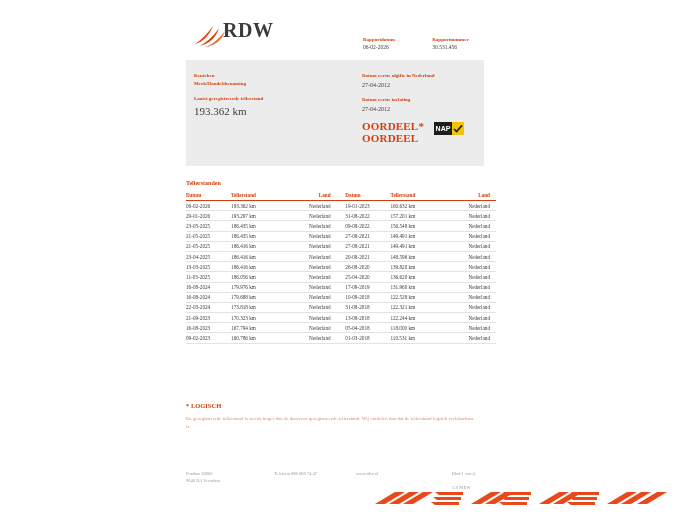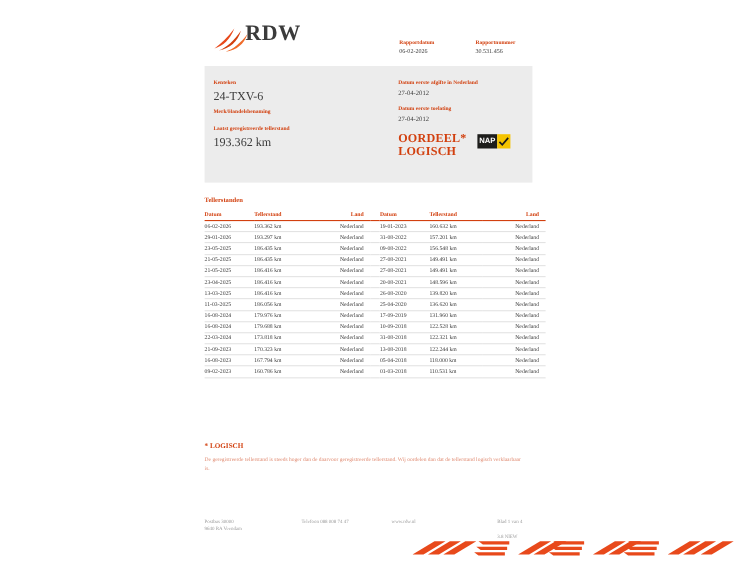--- a/index.html
+++ b/index.html
@@ -280,37 +280,36 @@
       <div class="meta-col">
         <div class="meta-label">Rapportnummer</div>
         <div class="meta-value">30.531.456</div>
       </div>
     </div>
   </div>
 
   <div class="panel">
     <div class="panel-left">
       <div class="fld-label">Kenteken</div>
-      <div class="fld-big">24-TXV-6</div>
       <div class="fld-label">Merk/Handelsbenaming</div>
       <div class="spacer-8"></div>
       <div class="fld-label">Laatst geregistreerde tellerstand</div>
       <div class="fld-big">193.362 km</div>
     </div>
 
     <div class="panel-right">
       <div class="fld-label">Datum eerste afgifte in Nederland</div>
       <div class="fld-sm">27-04-2012</div>
       <div class="fld-label">Datum eerste toelating</div>
       <div class="fld-sm">27-04-2012</div>
     </div>
 
     <div class="logisch-block">
       <div class="logisch-text">OORDEEL*</div>
-      <div class="logisch-text">LOGISCH</div>
+      <div class="logisch-text">OORDEEL</div>
     </div>
 
     <div class="nap-badge">
       <div class="nap-box">NAP</div>
       <div class="nap-check">
         <svg width="12" height="13" viewBox="0 0 12 13" xmlns="http://www.w3.org/2000/svg">
           <path d="M2 7 L4.6 9.6 L10 3.4" fill="none" stroke="#1d1d1b" stroke-width="1.6"></path>
         </svg>
       </div>
     </div>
-------------------------
→ Activity:
Return all lines from the entries that contain the string "label".

→ Your solution:
         <div class="meta-label">Rapportnummer</div>
       <div class="fld-label">Kenteken</div>
       <div class="fld-label">Merk/Handelsbenaming</div>
       <div class="fld-label">Laatst geregistreerde tellerstand</div>
       <div class="fld-label">Datum eerste afgifte in Nederland</div>
       <div class="fld-label">Datum eerste toelating</div>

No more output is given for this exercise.